→ **EXERCISE AIM**:
Every line below from the one containing "Aguascalientes, 2000: 500 -> none" to the final line must be reproduced exactly, and no other line may appear in the answer.

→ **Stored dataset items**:
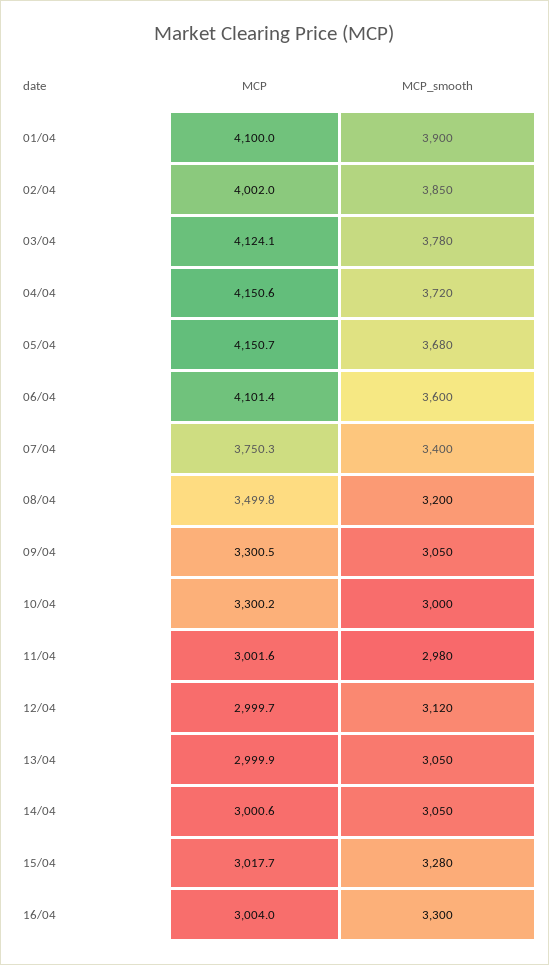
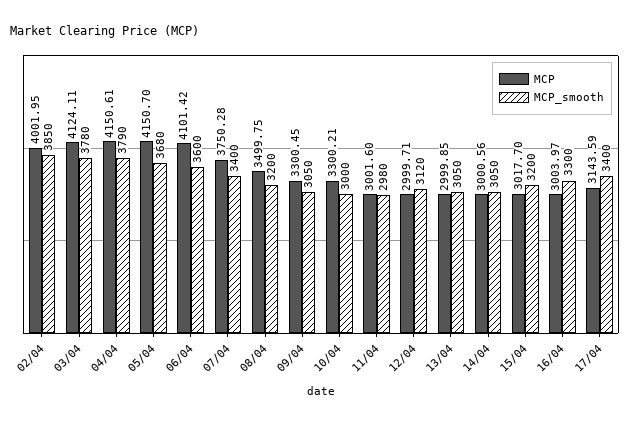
MCP, 01/04: 4100 -> none
MCP_smooth, 01/04: 3900 -> none
MCP_smooth, 04/04: 3720 -> 3790
MCP_smooth, 15/04: 3280 -> 3200
MCP, 17/04: none -> 3143.59
MCP_smooth, 17/04: none -> 3400

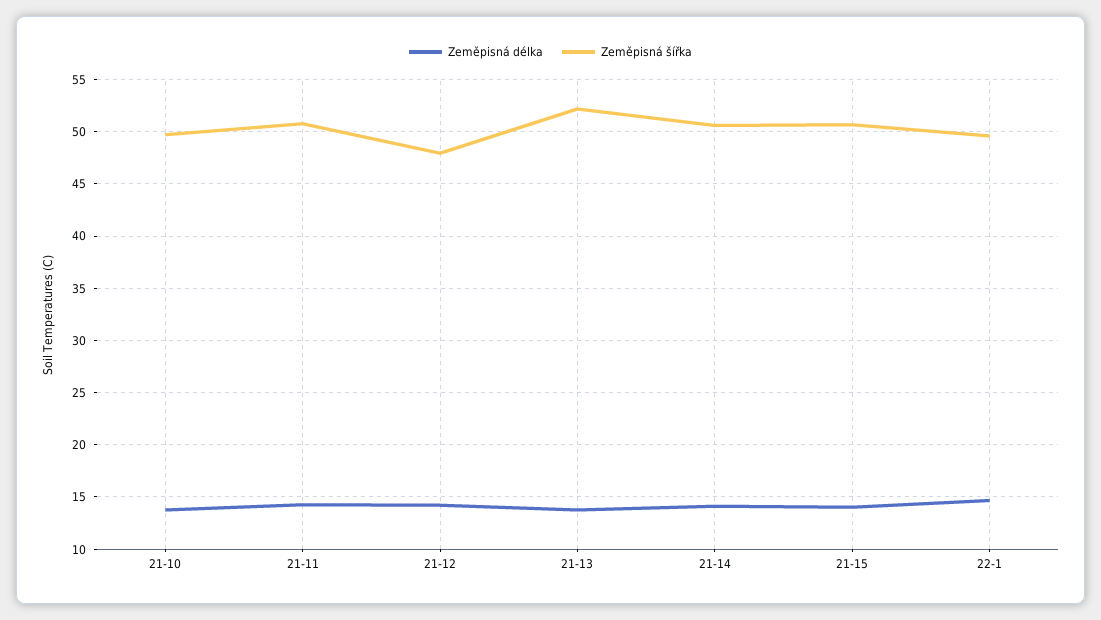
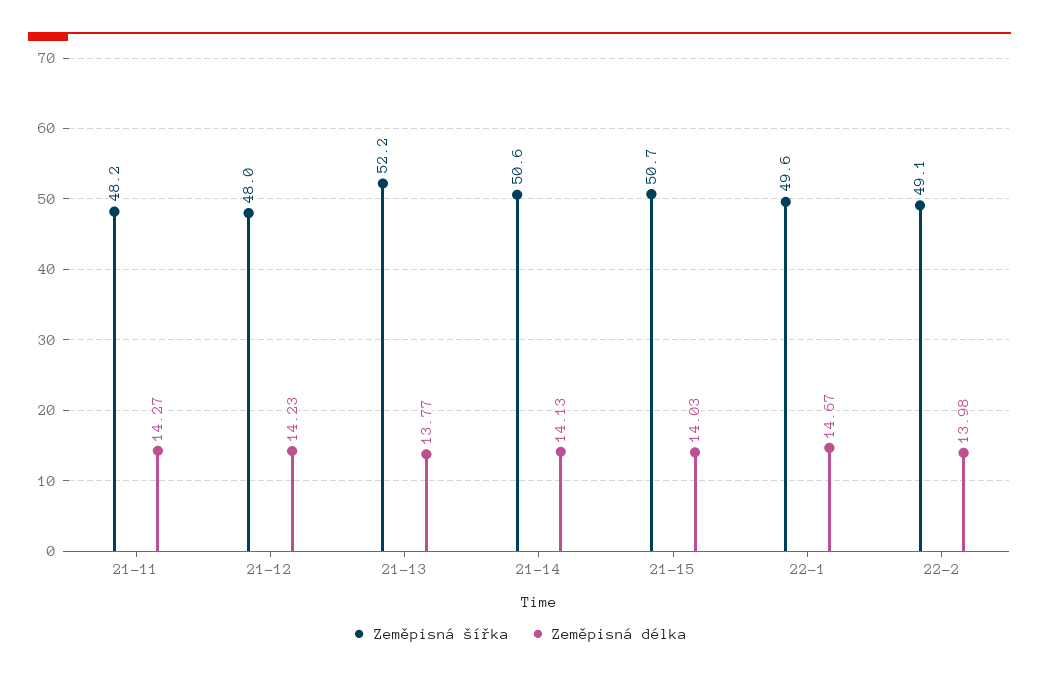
Zeměpisná délka, 21-10: 14 -> none
Zeměpisná šířka, 21-10: 50 -> none
Zeměpisná šířka, 21-11: 51 -> 48.2
Zeměpisná šířka, 22-2: none -> 49.1
Zeměpisná délka, 22-2: none -> 13.98

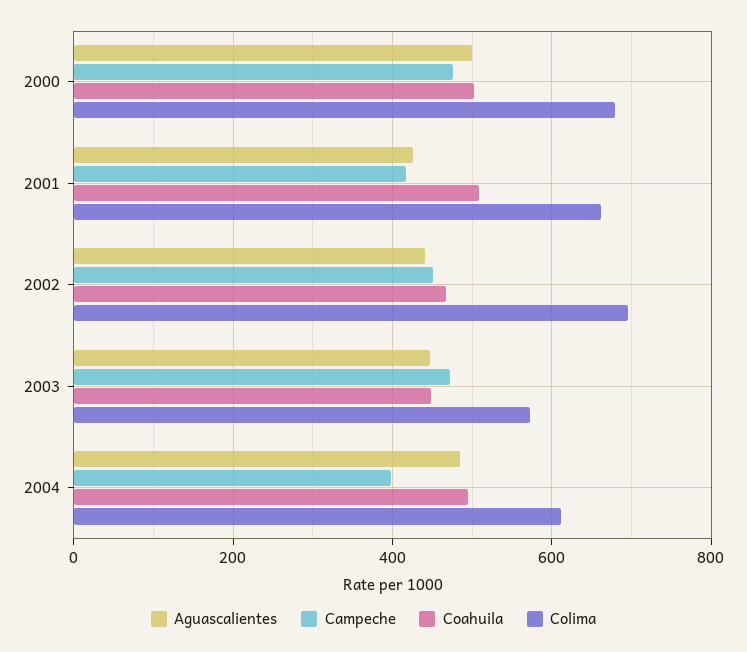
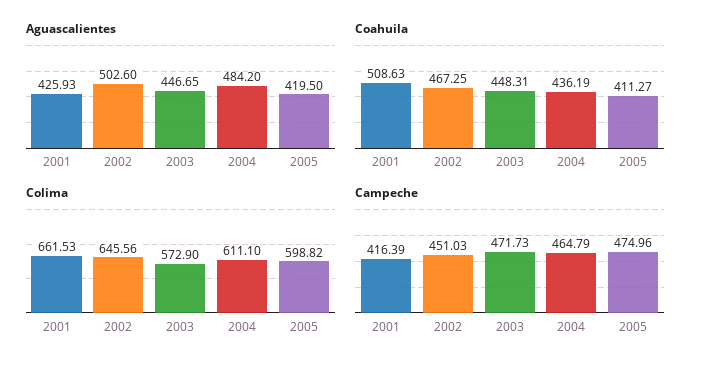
Aguascalientes, 2000: 500 -> none
Campeche, 2000: 480 -> none
Coahuila, 2000: 500 -> none
Colima, 2000: 680 -> none
Aguascalientes, 2002: 440 -> 502.6
Colima, 2002: 700 -> 645.56
Campeche, 2004: 400 -> 464.79
Coahuila, 2004: 500 -> 436.19
Aguascalientes, 2005: none -> 419.5
Coahuila, 2005: none -> 411.27
Colima, 2005: none -> 598.82
Campeche, 2005: none -> 474.96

→ **EXERCISE RESULT**:
Aguascalientes, 2000: 500 -> none
Campeche, 2000: 480 -> none
Coahuila, 2000: 500 -> none
Colima, 2000: 680 -> none
Aguascalientes, 2002: 440 -> 502.6
Colima, 2002: 700 -> 645.56
Campeche, 2004: 400 -> 464.79
Coahuila, 2004: 500 -> 436.19
Aguascalientes, 2005: none -> 419.5
Coahuila, 2005: none -> 411.27
Colima, 2005: none -> 598.82
Campeche, 2005: none -> 474.96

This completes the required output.